Untuk memperoleh STRA, lulusan Sarjana Arsitektur (S1) perlu melanjutkan pendidikan ke Program Pendidikan Profesi Arsitek (PPAr). Tahapan tersebut menjadi jembatan antara pendidikan sarjana dan dunia praktik profesional.
Berdasarkan data Dewan Arsitek Indonesia per Juli 2026, dari lebih dari 26.000 anggota Ikatan Arsitek Indonesia (IAI), baru 8.570 orang yang telah memiliki STRA. Angka tersebut menunjukkan masih adanya kebutuhan terhadap arsitek yang memiliki kompetensi sekaligus memenuhi persyaratan profesional.
Ketentuan mengenai pendidikan profesi tersebut sejalan dengan Undang-Undang Nomor 6 Tahun 2017 tentang Arsitek dan Peraturan Pemerintah Nomor 15 Tahun 2021. Karena itu, calon arsitek sebaiknya memahami sejak awal jalur pendidikan dan persyaratan yang harus ditempuh sebelum memasuki praktik profesional.
8. Siapkan Diri untuk Terus Belajar
Dunia arsitektur terus mengalami perubahan, baik dari sisi teknologi, material, kebutuhan masyarakat, maupun regulasi. Karena itu, pendidikan formal sebaiknya tidak dianggap sebagai akhir dari proses belajar.

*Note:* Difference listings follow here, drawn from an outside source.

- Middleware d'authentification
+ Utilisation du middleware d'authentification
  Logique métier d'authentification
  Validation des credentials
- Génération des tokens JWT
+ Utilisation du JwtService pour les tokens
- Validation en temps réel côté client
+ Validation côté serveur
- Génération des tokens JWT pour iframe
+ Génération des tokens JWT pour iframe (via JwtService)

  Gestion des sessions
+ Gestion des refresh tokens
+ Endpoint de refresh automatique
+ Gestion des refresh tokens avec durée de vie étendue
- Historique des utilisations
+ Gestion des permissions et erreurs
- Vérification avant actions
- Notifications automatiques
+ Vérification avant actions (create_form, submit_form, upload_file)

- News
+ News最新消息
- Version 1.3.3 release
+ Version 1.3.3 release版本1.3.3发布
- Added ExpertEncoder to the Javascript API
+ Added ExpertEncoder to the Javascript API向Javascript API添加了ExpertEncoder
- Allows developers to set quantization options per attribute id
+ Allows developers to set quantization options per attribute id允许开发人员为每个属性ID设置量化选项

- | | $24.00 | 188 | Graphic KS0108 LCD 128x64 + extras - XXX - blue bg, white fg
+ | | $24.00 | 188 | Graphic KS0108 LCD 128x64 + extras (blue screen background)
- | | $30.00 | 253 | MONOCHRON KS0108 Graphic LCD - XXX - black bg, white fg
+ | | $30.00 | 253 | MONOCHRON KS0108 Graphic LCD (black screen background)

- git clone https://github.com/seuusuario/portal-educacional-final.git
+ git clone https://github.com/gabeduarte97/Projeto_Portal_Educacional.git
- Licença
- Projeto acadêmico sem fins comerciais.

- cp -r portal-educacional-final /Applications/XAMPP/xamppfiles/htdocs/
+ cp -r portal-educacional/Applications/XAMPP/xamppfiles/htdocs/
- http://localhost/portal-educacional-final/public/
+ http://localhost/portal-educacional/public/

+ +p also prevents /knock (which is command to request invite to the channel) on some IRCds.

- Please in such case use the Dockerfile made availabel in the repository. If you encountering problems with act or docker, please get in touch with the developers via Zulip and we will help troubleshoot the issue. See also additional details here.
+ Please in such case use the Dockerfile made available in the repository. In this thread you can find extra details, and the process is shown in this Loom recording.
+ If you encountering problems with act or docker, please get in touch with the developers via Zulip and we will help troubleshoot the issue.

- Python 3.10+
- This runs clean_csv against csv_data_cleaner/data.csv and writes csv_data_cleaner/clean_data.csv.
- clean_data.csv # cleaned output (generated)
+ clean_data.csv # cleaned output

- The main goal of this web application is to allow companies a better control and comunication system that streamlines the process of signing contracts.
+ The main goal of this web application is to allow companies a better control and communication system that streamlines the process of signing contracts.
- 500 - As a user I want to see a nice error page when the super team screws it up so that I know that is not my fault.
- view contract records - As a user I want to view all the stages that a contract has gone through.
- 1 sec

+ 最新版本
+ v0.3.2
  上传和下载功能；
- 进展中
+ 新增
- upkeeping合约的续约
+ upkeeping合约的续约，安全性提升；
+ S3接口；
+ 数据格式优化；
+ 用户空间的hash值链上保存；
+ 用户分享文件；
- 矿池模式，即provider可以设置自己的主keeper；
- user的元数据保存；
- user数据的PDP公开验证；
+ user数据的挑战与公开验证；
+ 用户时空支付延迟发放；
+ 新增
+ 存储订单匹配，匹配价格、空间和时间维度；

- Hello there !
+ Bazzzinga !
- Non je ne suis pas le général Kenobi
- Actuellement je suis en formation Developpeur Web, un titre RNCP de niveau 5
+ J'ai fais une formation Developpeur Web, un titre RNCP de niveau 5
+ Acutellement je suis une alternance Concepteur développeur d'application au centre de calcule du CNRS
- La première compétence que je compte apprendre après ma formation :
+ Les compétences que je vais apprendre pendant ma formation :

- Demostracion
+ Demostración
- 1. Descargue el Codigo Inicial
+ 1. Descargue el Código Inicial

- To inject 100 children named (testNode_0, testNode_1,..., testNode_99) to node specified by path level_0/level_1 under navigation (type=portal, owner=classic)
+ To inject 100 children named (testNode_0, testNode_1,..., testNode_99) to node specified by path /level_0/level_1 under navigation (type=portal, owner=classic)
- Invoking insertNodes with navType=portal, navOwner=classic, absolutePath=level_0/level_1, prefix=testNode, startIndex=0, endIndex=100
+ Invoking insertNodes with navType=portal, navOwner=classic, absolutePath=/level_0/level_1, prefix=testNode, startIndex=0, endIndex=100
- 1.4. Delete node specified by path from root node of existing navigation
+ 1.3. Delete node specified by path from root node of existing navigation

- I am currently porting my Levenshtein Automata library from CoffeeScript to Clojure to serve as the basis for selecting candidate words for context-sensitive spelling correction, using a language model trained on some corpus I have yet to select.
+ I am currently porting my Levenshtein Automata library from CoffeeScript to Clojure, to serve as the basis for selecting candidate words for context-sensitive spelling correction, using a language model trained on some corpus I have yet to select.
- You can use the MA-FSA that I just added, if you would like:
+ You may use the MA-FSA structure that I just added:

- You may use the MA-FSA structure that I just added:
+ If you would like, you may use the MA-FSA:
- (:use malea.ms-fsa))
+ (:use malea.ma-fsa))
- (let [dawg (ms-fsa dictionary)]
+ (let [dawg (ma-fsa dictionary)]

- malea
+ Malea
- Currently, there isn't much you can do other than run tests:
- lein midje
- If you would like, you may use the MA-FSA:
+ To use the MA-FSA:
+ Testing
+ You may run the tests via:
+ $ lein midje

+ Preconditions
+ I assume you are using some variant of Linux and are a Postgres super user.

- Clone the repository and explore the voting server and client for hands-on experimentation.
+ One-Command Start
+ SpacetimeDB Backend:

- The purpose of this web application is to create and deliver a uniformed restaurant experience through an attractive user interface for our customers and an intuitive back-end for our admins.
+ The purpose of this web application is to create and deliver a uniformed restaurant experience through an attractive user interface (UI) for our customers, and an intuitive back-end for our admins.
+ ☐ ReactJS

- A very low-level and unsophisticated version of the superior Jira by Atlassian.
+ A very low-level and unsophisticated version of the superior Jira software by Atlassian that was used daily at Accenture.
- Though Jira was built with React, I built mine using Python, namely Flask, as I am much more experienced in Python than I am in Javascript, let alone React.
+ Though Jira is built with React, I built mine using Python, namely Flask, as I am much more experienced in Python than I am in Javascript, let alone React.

Calon arsitek perlu memiliki kemauan untuk terus mengikuti perkembangan industri, memperbarui kemampuan digital, memahami isu keberlanjutan, serta memperluas wawasan mengenai perkembangan desain di tingkat nasional maupun global.
Dengan persiapan yang menyeluruh, perjalanan menjadi arsitek tidak hanya berfokus pada kemampuan menghasilkan desain, tetapi juga membangun kompetensi sebagai profesional yang mampu beradaptasi dengan perubahan zaman.
Pada akhirnya, menjadi arsitek membutuhkan kombinasi antara pendidikan, pengalaman, kemampuan teknis, kreativitas, serta pemahaman terhadap tanggung jawab profesi. Bagi lulusan arsitektur yang ingin memasuki dunia praktik, memahami jalur pendidikan profesi dan persyaratan STRA sejak awal dapat menjadi langkah penting untuk membangun karier secara lebih terarah.